A bath and a change of clothes and a bed to call his own wouldn't do any harm
, Ransom thought.

He stepped into a shadow with the boy, and their mutterings could not be heard save an occasional word, but Jane caught the name Nell Hartigan coming from the boy's lips.

“Indeed…well done…you're my boy, Sam,” she heard Ransom's cryptic responses to whatever the boy imparted about the murdered Nell. The whole of it made her feel like she was in a Charles Dickens serial tale in the
Tribune
newspaper, anxiously awaiting the next chapter.

When finally Alastair emerged from the shadows, the boy having vanished so thoroughly she hadn't seen him go, he apologized for having left her standing alone under a lamp on the still busy street.

“Never mind. What did the boy have to say about Nell?”

“I rather distrust his information, so passing it on to you would be ill-advised, I think.”

“If 'tis worthless, why not share it?”

“You are a curious feline, aren't you?”

“Curiosity may've killed the cat, but satisfaction brought her back. Now out with it. What did your boy have to say? And why's he not home this time o' night?”

“He has no home.”

“No home?”

“None but the street, and besides, he suggested that I watch my back, that there is some collusion between William Pinkerton and my worst enemy.”

“Nathan Kohler?”

“Something about there being a plot set in motion between them, having naught to do with Nell's death, but all the same, directed at me.”

“Hmmm
…sounds like a cunning little fellow at work, and a gifted gossip, this boy, Sam.”

“Indeed, but he's the second voice tonight's warned me about Pinkerton's dealings with Nathan.”

“Then perhaps you should pay heed, that is, if you trust the snitch and my intuition.”

“I do trust both, and I will watch my back.”

“But Sam had no help with who killed Nell or why?”

“Like all others on the subject, deaf and dumb, but he promises to keep an ear to the bricks.”

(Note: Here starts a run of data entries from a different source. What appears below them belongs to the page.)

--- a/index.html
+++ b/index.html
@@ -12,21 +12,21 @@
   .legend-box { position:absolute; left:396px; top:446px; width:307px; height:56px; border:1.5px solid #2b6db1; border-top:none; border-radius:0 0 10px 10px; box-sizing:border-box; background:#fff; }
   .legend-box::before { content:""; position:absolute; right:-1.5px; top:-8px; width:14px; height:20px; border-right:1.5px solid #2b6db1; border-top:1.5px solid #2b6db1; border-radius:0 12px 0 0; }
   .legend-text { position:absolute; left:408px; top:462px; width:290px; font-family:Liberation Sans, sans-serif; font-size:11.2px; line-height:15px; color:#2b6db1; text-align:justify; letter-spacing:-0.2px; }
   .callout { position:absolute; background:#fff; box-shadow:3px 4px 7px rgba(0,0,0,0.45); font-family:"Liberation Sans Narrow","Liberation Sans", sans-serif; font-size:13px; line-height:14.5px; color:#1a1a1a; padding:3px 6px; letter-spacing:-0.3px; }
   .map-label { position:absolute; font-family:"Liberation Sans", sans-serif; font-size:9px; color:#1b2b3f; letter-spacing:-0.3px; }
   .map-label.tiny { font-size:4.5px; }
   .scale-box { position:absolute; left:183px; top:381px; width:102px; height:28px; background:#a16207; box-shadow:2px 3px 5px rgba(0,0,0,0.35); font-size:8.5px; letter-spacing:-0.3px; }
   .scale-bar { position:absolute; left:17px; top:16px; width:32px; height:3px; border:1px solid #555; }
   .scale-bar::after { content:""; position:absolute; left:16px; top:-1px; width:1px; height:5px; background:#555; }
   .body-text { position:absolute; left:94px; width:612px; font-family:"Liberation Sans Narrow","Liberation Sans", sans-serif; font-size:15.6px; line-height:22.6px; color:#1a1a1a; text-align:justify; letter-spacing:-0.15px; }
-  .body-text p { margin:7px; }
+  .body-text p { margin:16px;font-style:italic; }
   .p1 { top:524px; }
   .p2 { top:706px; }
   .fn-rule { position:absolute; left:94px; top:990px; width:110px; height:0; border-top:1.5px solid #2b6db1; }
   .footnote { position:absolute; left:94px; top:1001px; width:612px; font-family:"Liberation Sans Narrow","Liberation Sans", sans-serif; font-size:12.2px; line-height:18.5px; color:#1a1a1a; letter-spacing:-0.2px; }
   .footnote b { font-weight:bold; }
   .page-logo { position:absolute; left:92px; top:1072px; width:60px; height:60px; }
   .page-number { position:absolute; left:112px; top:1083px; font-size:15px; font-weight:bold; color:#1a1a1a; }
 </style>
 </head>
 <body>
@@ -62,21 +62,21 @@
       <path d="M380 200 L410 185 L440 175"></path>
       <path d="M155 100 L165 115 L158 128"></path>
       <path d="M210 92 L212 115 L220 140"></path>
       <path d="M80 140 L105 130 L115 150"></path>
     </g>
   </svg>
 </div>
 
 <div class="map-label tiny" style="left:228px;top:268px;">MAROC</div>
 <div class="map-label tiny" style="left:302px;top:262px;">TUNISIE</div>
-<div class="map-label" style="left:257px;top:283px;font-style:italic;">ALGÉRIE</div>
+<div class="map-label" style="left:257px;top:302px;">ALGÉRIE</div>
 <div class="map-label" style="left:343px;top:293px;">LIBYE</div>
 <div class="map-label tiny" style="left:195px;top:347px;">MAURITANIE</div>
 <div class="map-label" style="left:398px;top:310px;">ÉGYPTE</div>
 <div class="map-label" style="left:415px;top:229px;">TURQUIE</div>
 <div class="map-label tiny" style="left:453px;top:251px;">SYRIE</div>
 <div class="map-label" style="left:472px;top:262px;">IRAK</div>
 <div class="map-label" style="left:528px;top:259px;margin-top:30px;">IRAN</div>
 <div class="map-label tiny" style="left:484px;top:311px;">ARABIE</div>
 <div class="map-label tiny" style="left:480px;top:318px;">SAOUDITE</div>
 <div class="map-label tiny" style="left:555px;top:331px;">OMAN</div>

“Appears he sleeps on the bricks. Look here, we ought to do something for that child.”

“He will not have it; he's a wage earner now and likes it that way.”

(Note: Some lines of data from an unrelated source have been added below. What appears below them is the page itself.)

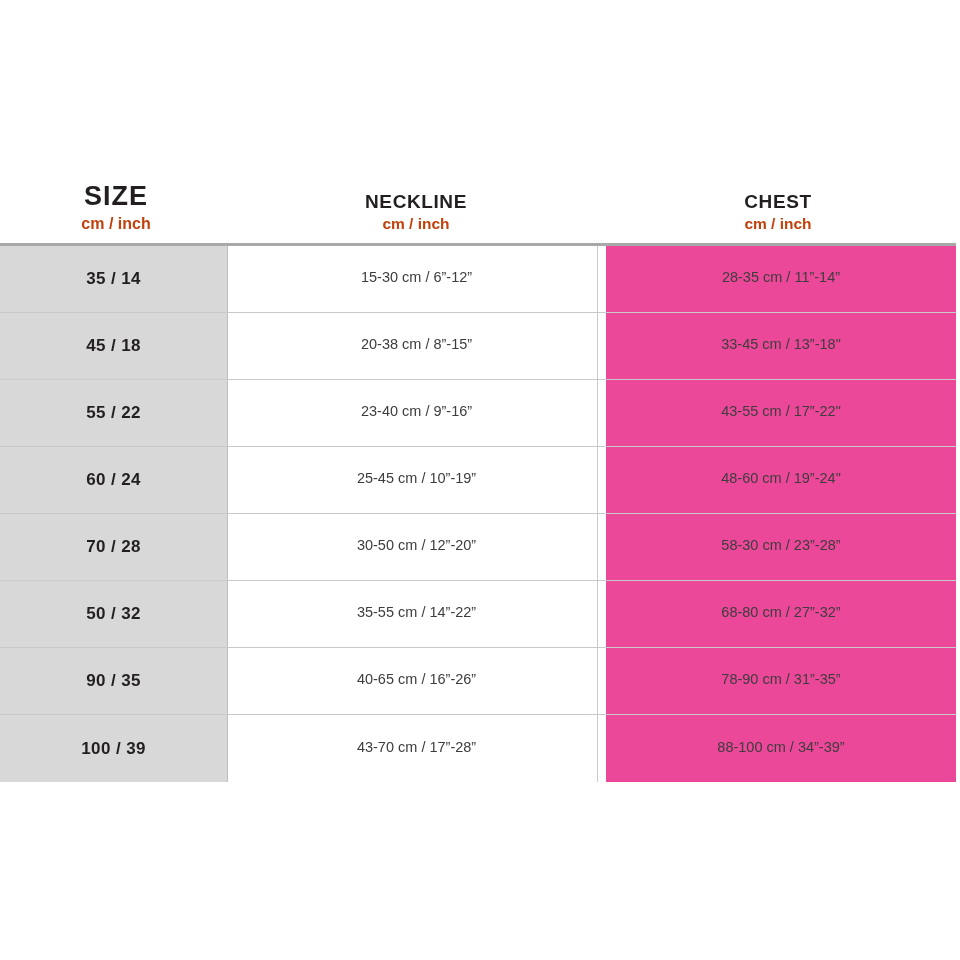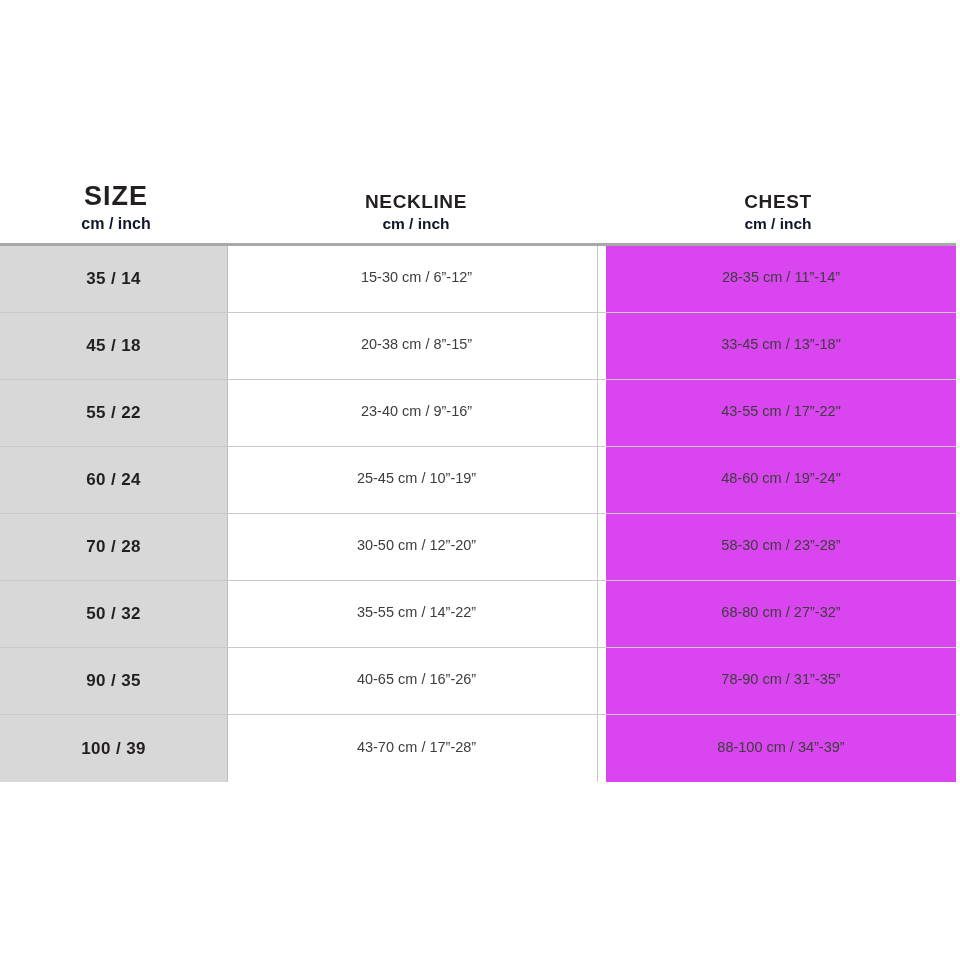--- a/index.html
+++ b/index.html
@@ -56,21 +56,21 @@
   .neck-col .head-title,
   .chest-col .head-title {
     font-size: 19px;
     letter-spacing: 0.6px;
     margin-top: 12px;
   }
   .head-sub {
     font-size: 15.5px;
     font-weight: bold;
     margin-top: 5px;
-    color: #0f172a;
+    color: #c2410c;
   }
   .size-col .head-sub { font-size: 16px; margin-top: 6px; }
 
   
   #table-body {
     position: absolute;
     left: 0;
     top: 243px;
     width: 956px;
     border-top: 3px solid #a8a8a8;
@@ -102,21 +102,21 @@
   }
   .cell.neck {
     width: 368px;
     background: #ffffff;
     font-size: 14.5px;
     color: #3d3d3d;
     border-right: 1px solid #c9c9c9;
   }
   .cell.chest {
     width: 356px;
-    background: #d946ef;
+    background: #ec4899;
     font-size: 14.5px;
     color: #3d3d3d;
   }
   .cell span { display: block; }
   
   .cell.neck span, .cell.chest span { transform: translateY(-2px); text-align: center; }
 </style>
 </head>
 <body>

“He should be under the care of—”

“Addams? Her home would only vex a boy of his nature. Besides, it's overcrowded as is.”

“How can you deny him an education, an upbringing? Religious training, a caring hand, Alastair? It's the cruelest kind of abuse—neglect and denial.”

“I've not denied Sam anything.”

“But you have! Making a mere boy your snitch!”

“Chicago's formed him, not I.”

“Do you Chicagoans intend blaming this city for all the ills you perpetuate here? What sort of responsibility have you shown this child? Putting him on your payroll is not helpful.”

“He eats as a result. I have helped one homeless.”

“La-de-da! Pat yourself on the back, if only you could reach so far!”

“Jane, I tell you, this boy is not for your saving. He would only run away after a few hours at Hull House, and you would've wasted everyone's time and patience.”